(June 30, 2023). A lot can happen in 34 years, so much so that Fall Out Boy—the popular rock group out of the burbs of Chicago—decided to release an update of Billy Joel’s “We Didn’t Start The Fire,” the 1989 quick musical jaunt through the previous 40 years of important world headlines from a famous Baby Boomer’s perspective.
In ‘89, first-ballot Rock and Roll Hall of Famer Joel, who earlier this month made history himself after announcing that he’d be ending the longest residency at New York’s Madison Square Garden after 150 lifetime shows, wrote and recorded “We Didn’t Start The Fire” as a sort-of nod to the history of his lifetime (starting with the year of his birth in ‘49).

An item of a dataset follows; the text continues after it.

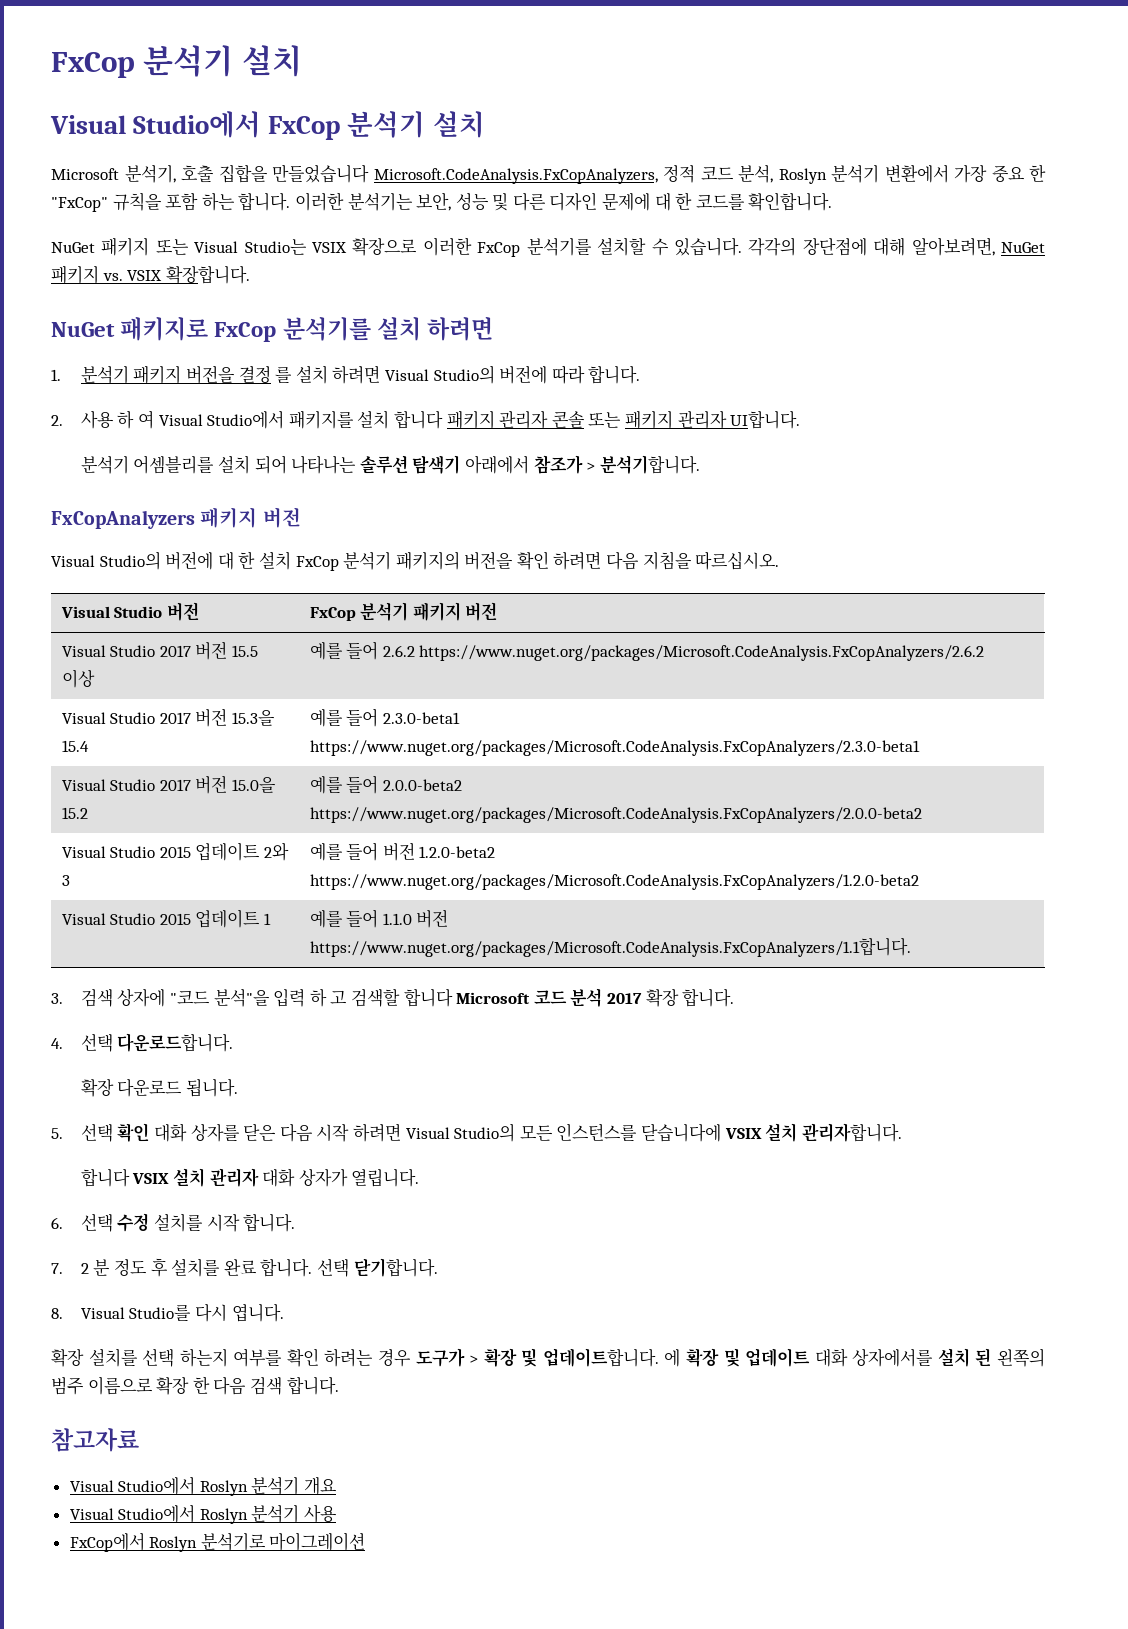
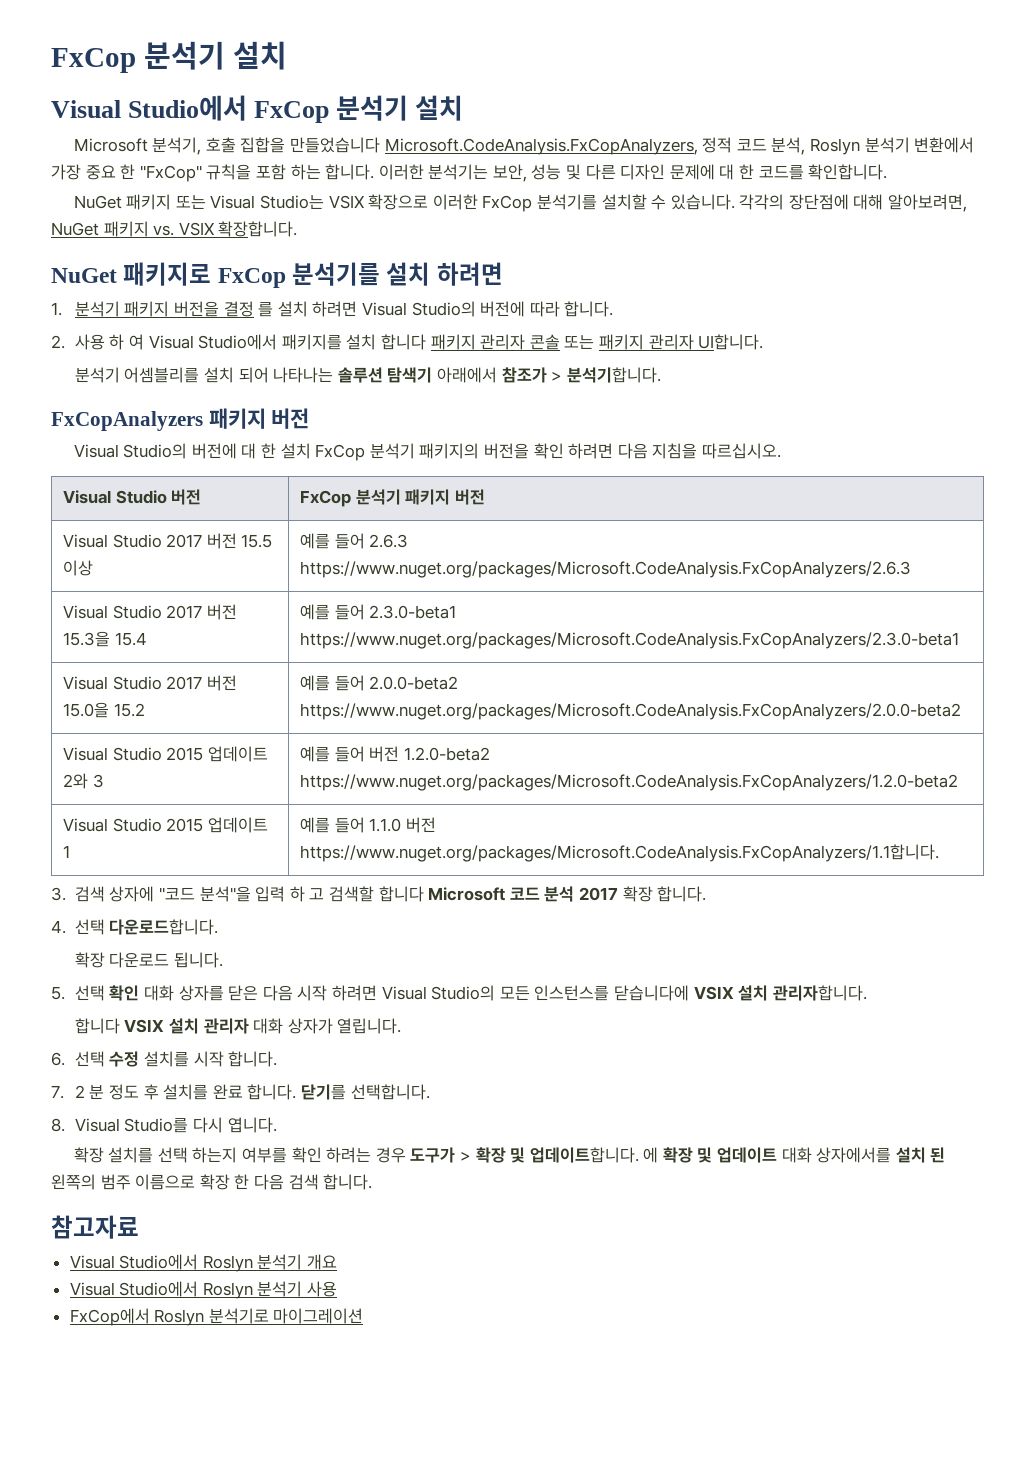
[382,645,985,661] 2.6.2 https://www.nuget.org/packages/Microsoft.CodeAnalysis.FxCopAnalyzers/2.6.2 -> [369,534,409,548] [300,561,912,578] 2.6.3 https://www.nuget.org/packages/Microsoft.CodeAnalysis.FxCopAnalyzers/2.6.3
[316,1258,438,1277] 선택 닫기합니다. -> [300,1084,430,1100] 닫기를 선택합니다.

In less than five minutes, the former No. 1 hit took listeners from Harry Truman (who began his second U.S. presidential term in ‘49) to “rock and roller cola wars,” a reference to the then-ongoing, late-‘80s marketing battles between Coca-Cola and Pepsi in their attempts to outdo each other by getting music’s top stars to promote their products.
The current remake by Fall Out Boy—the 20-year hitmakers who are mostly Millennials known for smashes like “Centuries,” “Thks Fr Th Mmrs” and “Uma Thurman”—has undergone criticism (unfairly I might add) for its updated take on Joel’s musical history lesson, both for its content—or lack thereof—and for the non-chronological way in which the punk-leaning band recaps events.
In the FOB version (released just this past Wednesday, the 28th)—right out of the gate—lead singer Patrick Stump jumps from names and events that happened in the ‘90s (“Captain Planet”) to the 2010s (Arab Spring), back to the ‘90s (LA Riots, Rodney King) and up to the current decade (Deep Fakes).
This zigzag pattern continues through every frame. In verse 2, the Unabomber (who died earlier this month of a reported suicide) appears alongside John Bobbitt (penile amputee in 1993), the Boston Marathon Bombing (2013), Balloon Boy (hoax in 2009), the War on Terror (2000s) and QAnon (2010s and today).
Similar references are lumped together, like mass school shootings (Sandy Hook, Columbine), racial injustices (Sandra Bland, Tamir Rice), and royal passings (music icon Prince and Britain’s Queen Elizabeth II), which, despite their timeline gaps adding fuel to critics’ complaints, actually work well from a prose standpoint. (Queen Elizabeth ironically provides a connective thread between the two versions as her ascendancy to the British throne is also captured in Joel’s original.)
Aside from the lack of chronological order and some awkward rhyme choices (they rhyme George Floyd with Metroid), FOB’s version has been roundly criticized in social media for one particularly glaring omission: the pandemic, arguably the only event that rivals or exceeds 9/11 in terms of its significance over the 34-year span that FOB’s rendition covers (9/11 gets a late mention in the final line of the song’s final verse).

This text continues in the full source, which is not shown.